- [Exercise aim] Pictures are not part of the copy; repeat everything else in the records exactly.

- [Input data]
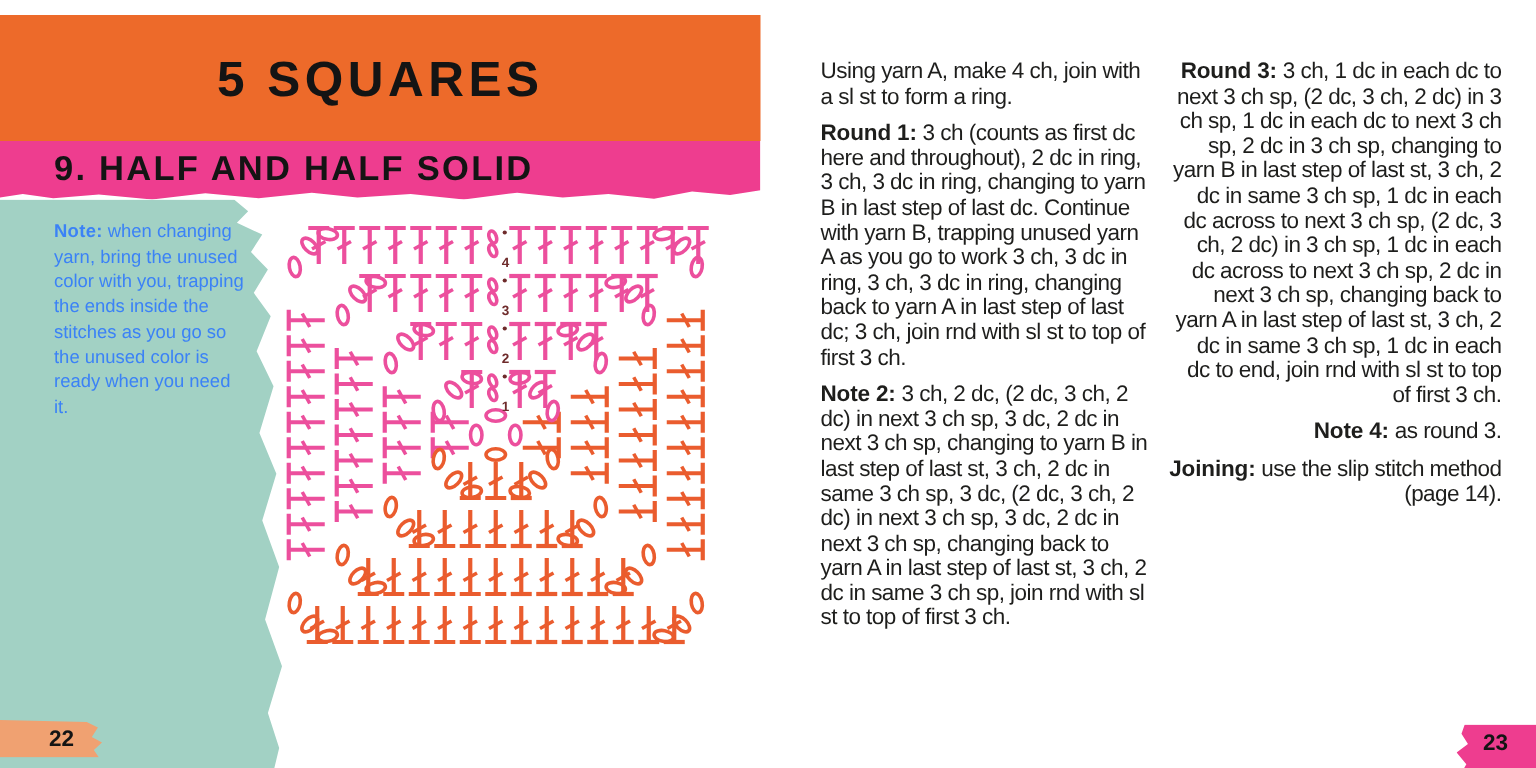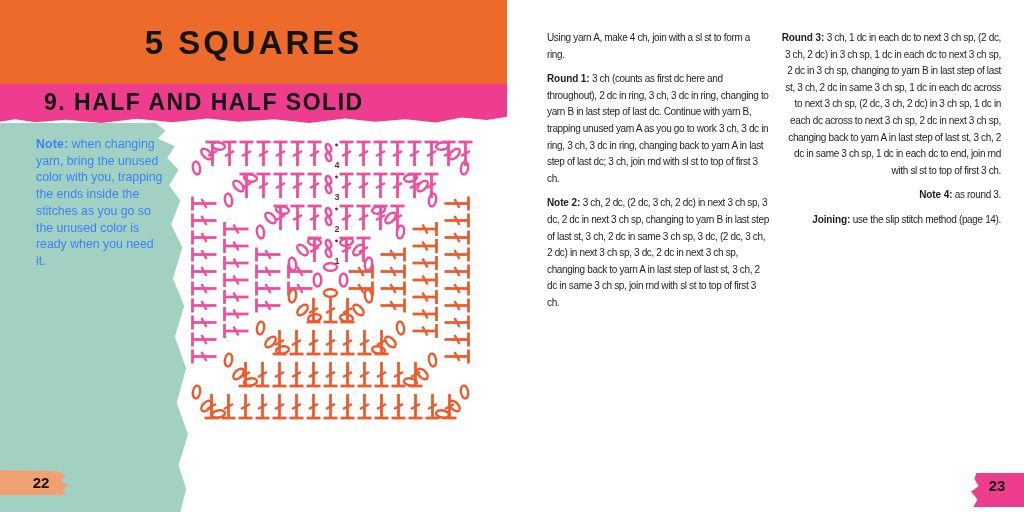"5 SQUARES" div { margin-top: none -> 10px }
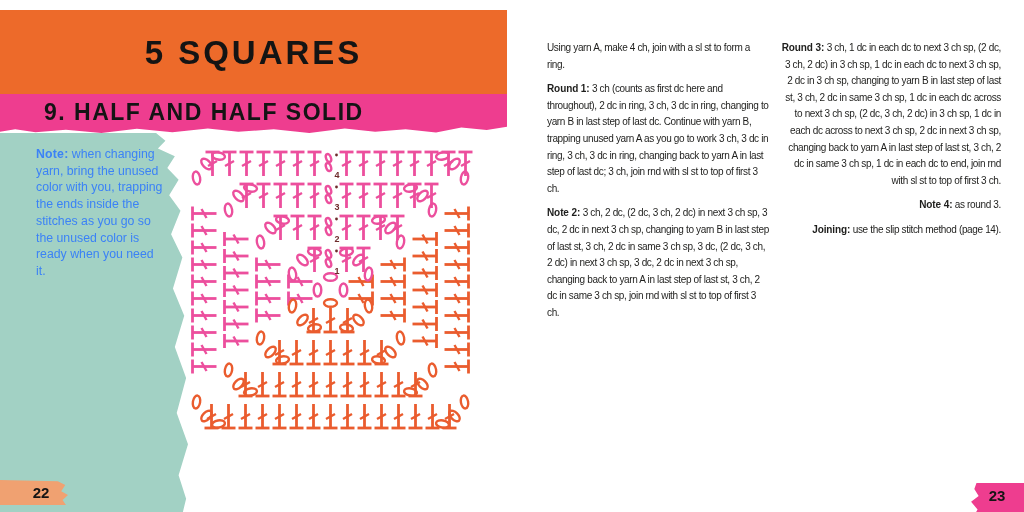"Using yarn A, make 4" .col { font-size: 10px -> 15px }
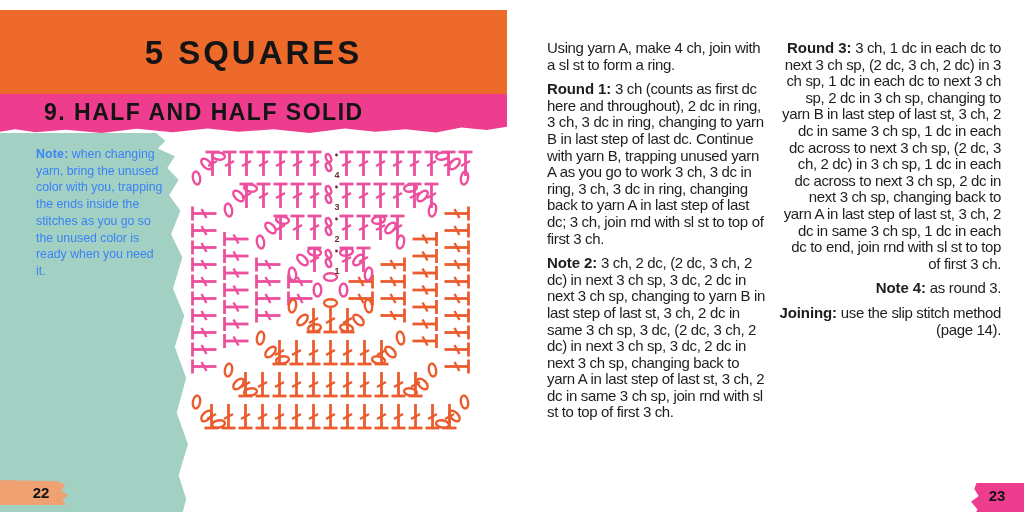"9. HALF AND HALF SOLID" .pattern-title { left: 44px -> 36px }
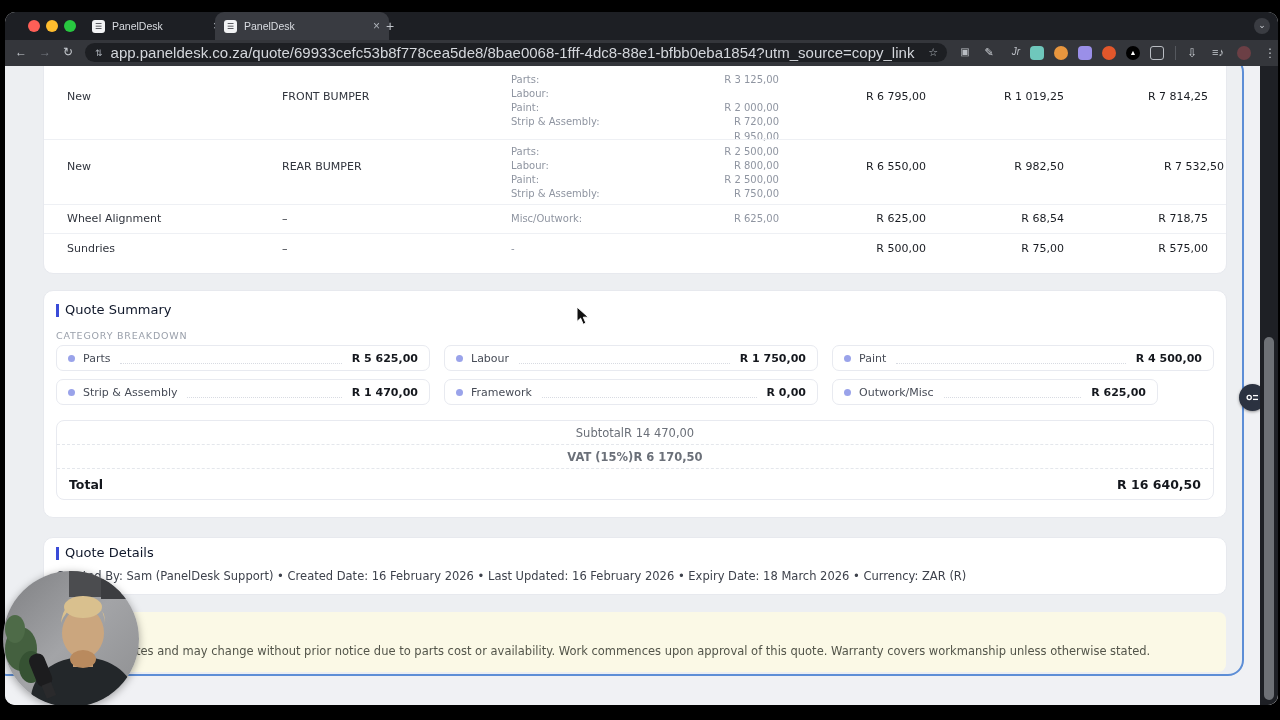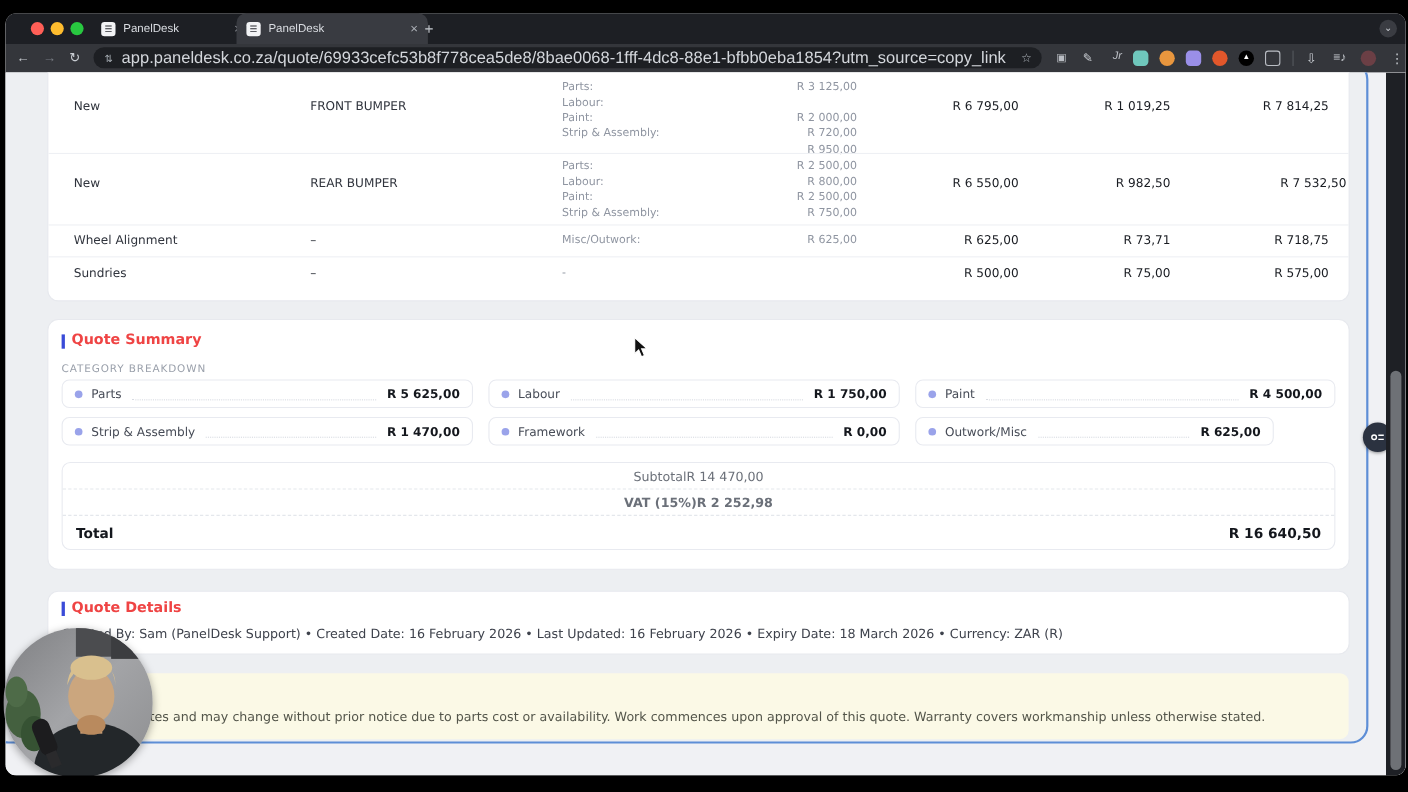"R 73,71" span.amt { text: 73,71 -> 68,54 }
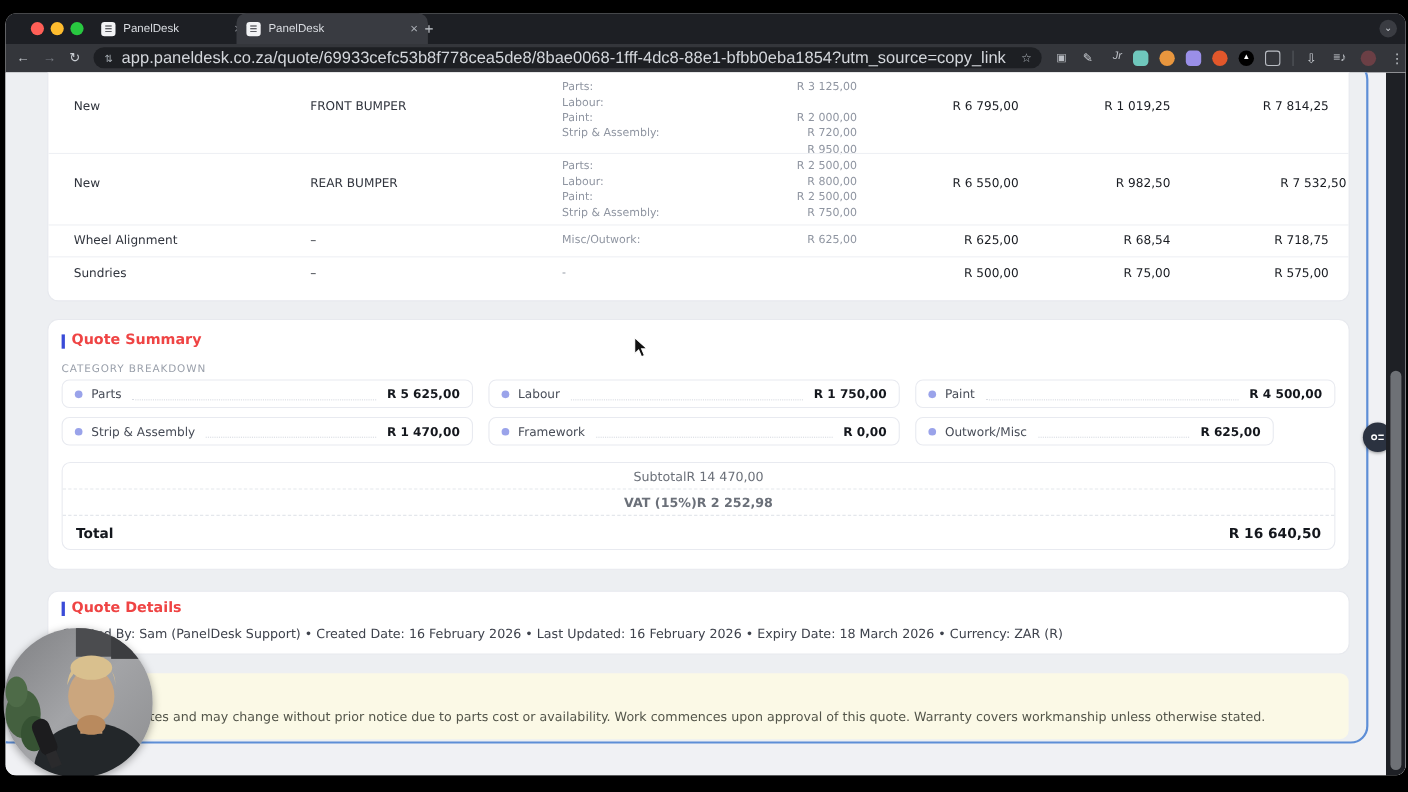"Quote Summary" .sechead { color: #ef4444 -> #0f172a; font-weight: bold -> normal }
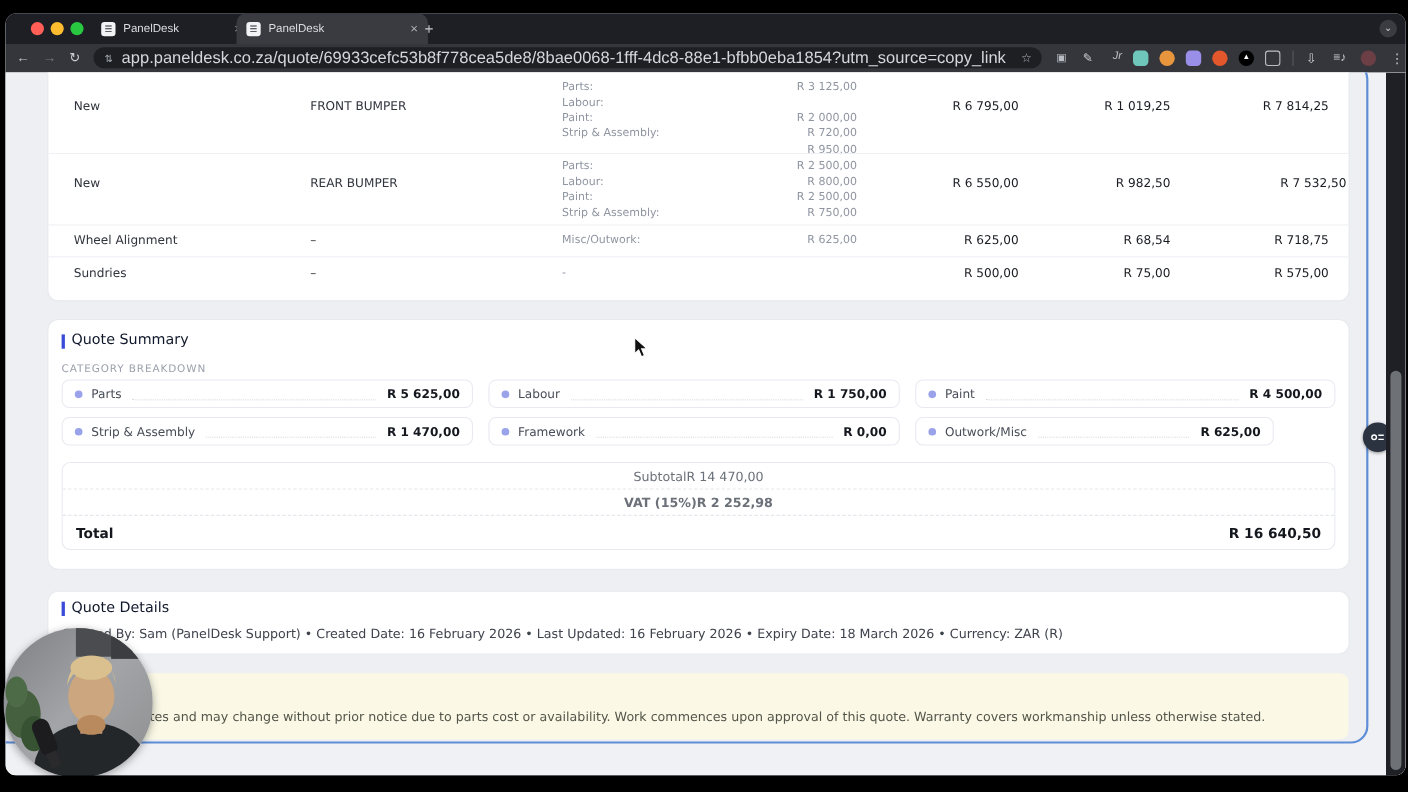"R 2 252,98" span.tv { text: 2 252,98 -> 6 170,50 }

- [Problem solution]
"5 SQUARES" div { margin-top: none -> 10px }
"Using yarn A, make 4" .col { font-size: 10px -> 15px }
"9. HALF AND HALF SOLID" .pattern-title { left: 44px -> 36px }
"R 73,71" span.amt { text: 73,71 -> 68,54 }
"Quote Summary" .sechead { color: #ef4444 -> #0f172a; font-weight: bold -> normal }
"R 2 252,98" span.tv { text: 2 252,98 -> 6 170,50 }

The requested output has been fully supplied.